According to the county, the greatest 2017 average property tax dollar increase among areas completely in Pierce County will occur in Bonney Lake, where single-family dwelling owners will pay on average $423 more this year. Homeowners in the Pierce County portion of Auburn will pay some $850 more in property taxes this year.
The Bonney Lake increase, 11.36 percent, was largely the result of three voter-approved levies: East Pierce Fire and Rescue’s “lid lift” measure for fire services, a Sumner School District levy, and the 25-cents-per-$1,000 increase imposed to finance Sound Transit service improvements.
Milton had the highest percentage tax increase, 13.20 percent or $376 for the average homeowner. The reasons for the increase were similar to Bonney Lake’s: the East Pierce Fire and Rescue levy, the Sound Transit tax measure and a Fife School District capital improvements levy.

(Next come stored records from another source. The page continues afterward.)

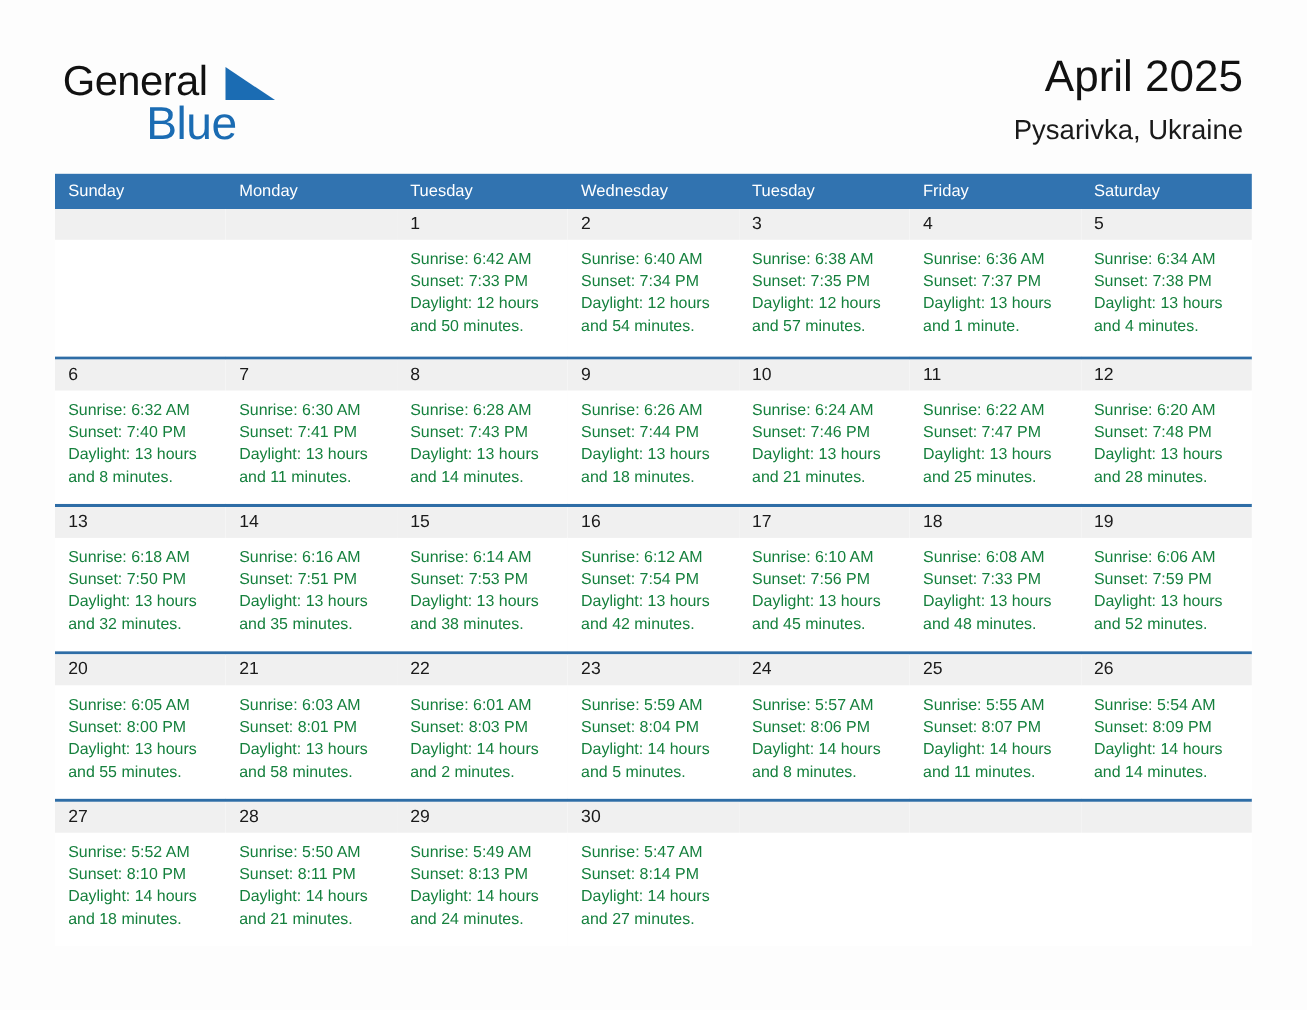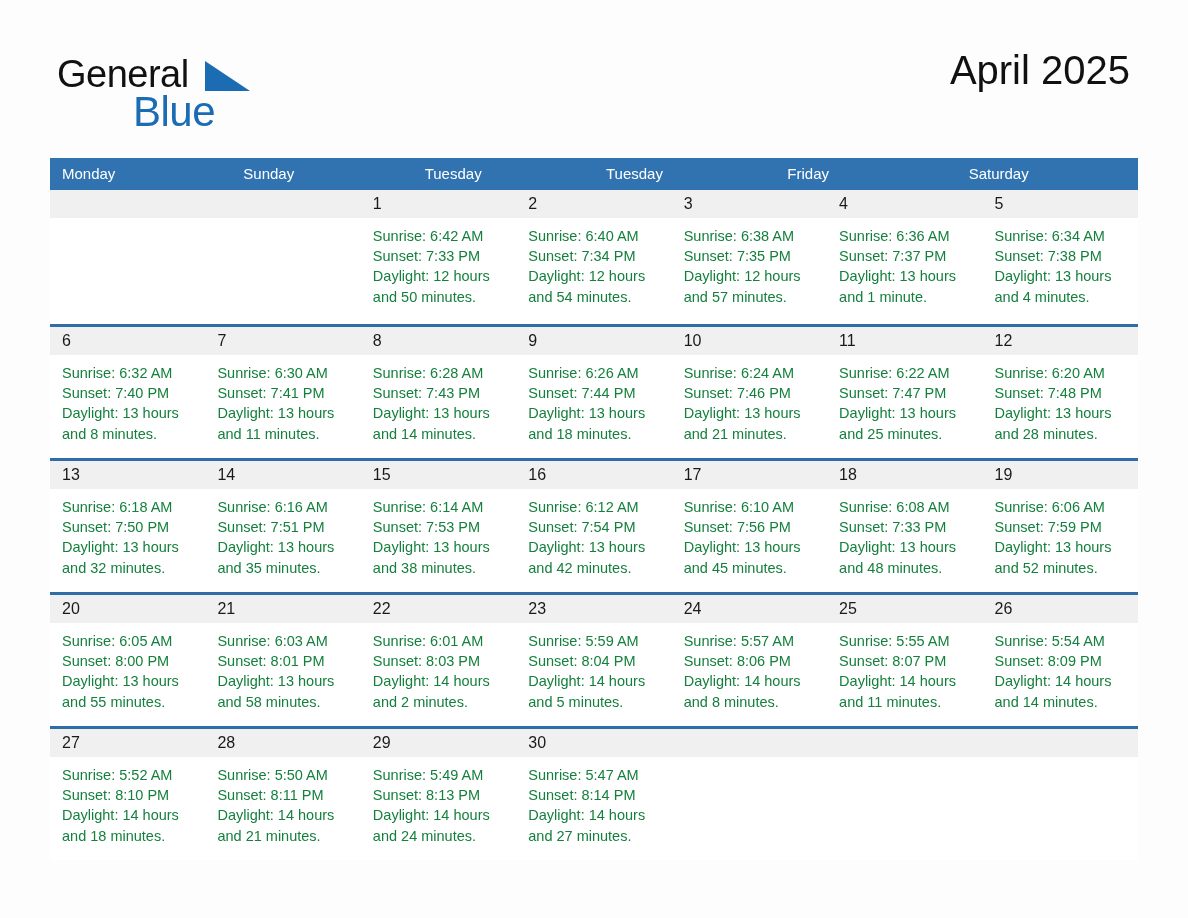"Pysarivka, Ukraine" div.location-title { html: none -> <div>Pysarivka, Ukraine</div> }
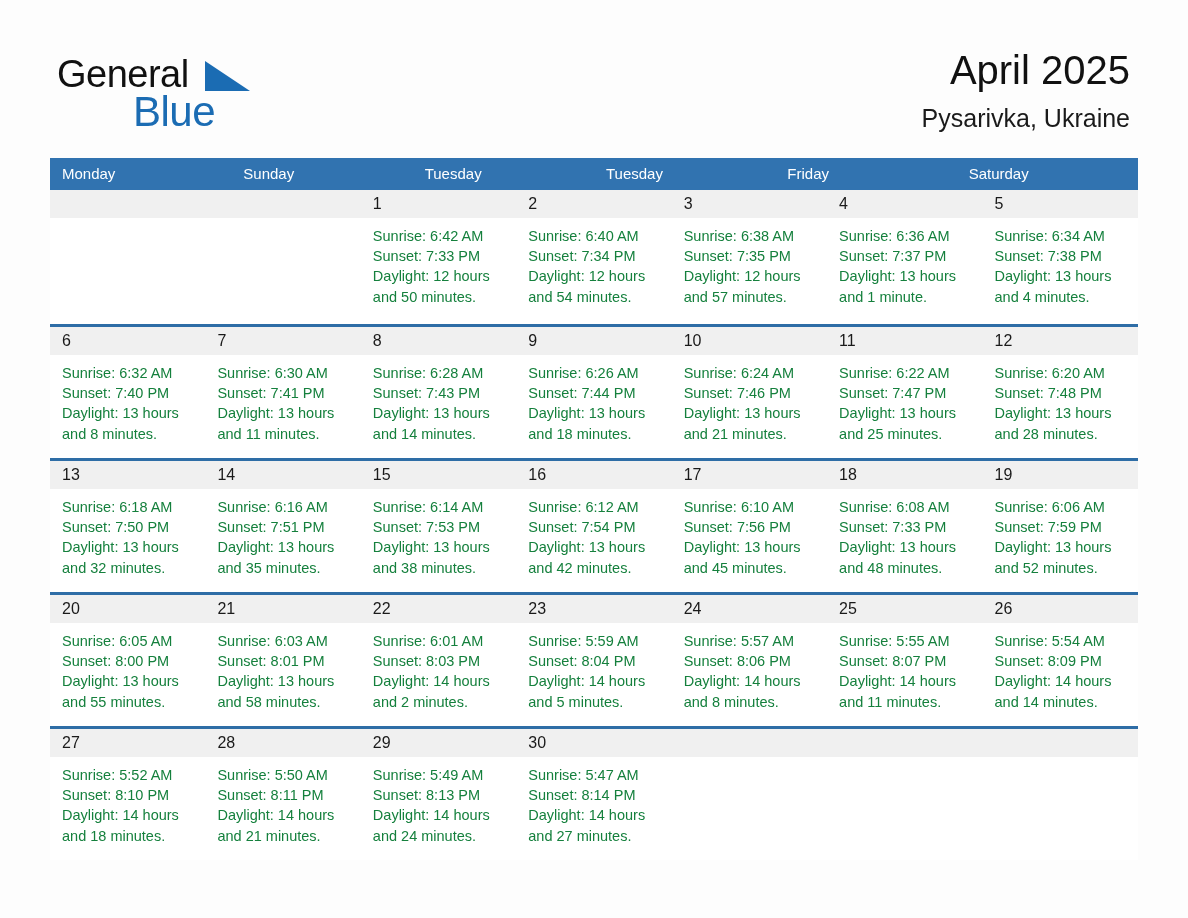"Monday" div.weekday-cell { order: before "Sunday" -> after "Sunday" }
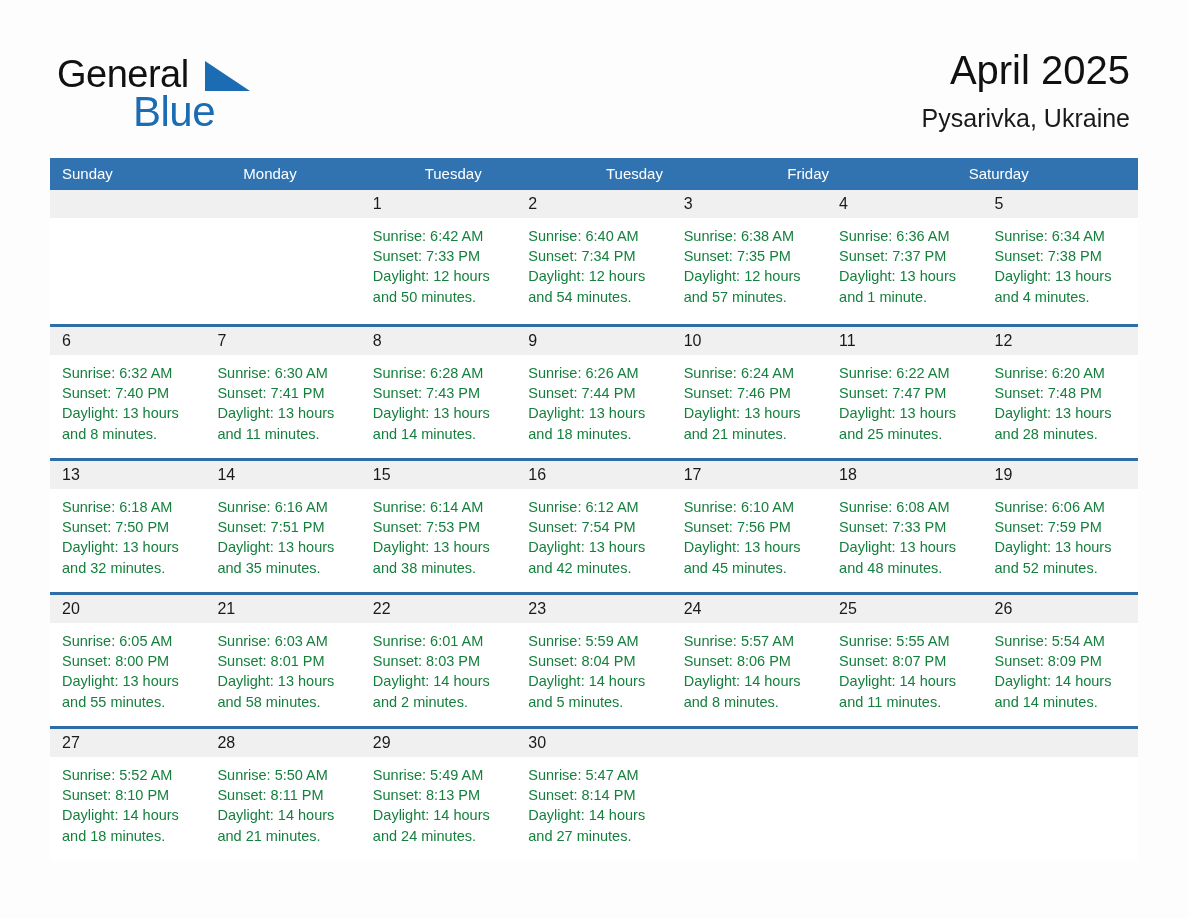"Wednesday" div.weekday-cell { html: none -> <div>Wednesday</div> }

Buckley will see the only average property tax decline, about $8.10 per home. Gig Harbor, with the highest average in-city home value in Pierce County, $407,347, will see only a 1.62 percent increase, or $63.78, per home.
The highest average property tax bills in Pierce County will be levied on property owners in unincorporated Gig Harbor Peninsula. That area has the only average property tax bills in excess of $5,000 in Pierce County at $5,095. The lowest average property tax bills will go to residents in the former mining town of Carbonado. They will pay an average of $2,182.
The county’s highest property tax rates are in Tacoma, where owners pay $16.08 in taxes for every $1,000 of assessed value. Gig Harbor has the lowest property tax rate, $9.80 per $1,000.
Property owners who think their 2017 taxes are too high have missed their chance to appeal, said Lonergan. Taxpayers may appeal their property tax valuations only, not their property tax bills, when those valuation figures are sent to them in June.
John Gillie: 253-597-8663
Fact sheet: Pierce County 2017 property taxes
Average property tax increase: 5.6 percent.
Average property value increase: 10.1 percent.
Highest average single family taxes: $5,095.45 on the Gig Harbor Peninsula.
Lowest average single family taxes: $2,182.54 in Carbonado.
Highest property tax rate: $16.08 per $1,000 of assessed value in Tacoma.
Lowest property tax rate: $9.80 per $1,000 in Gig Harbor.
Total Pierce County 2017 property tax collections: $1.27 billion.
Total Pierce County 2016 property tax collections: $1.18 billion.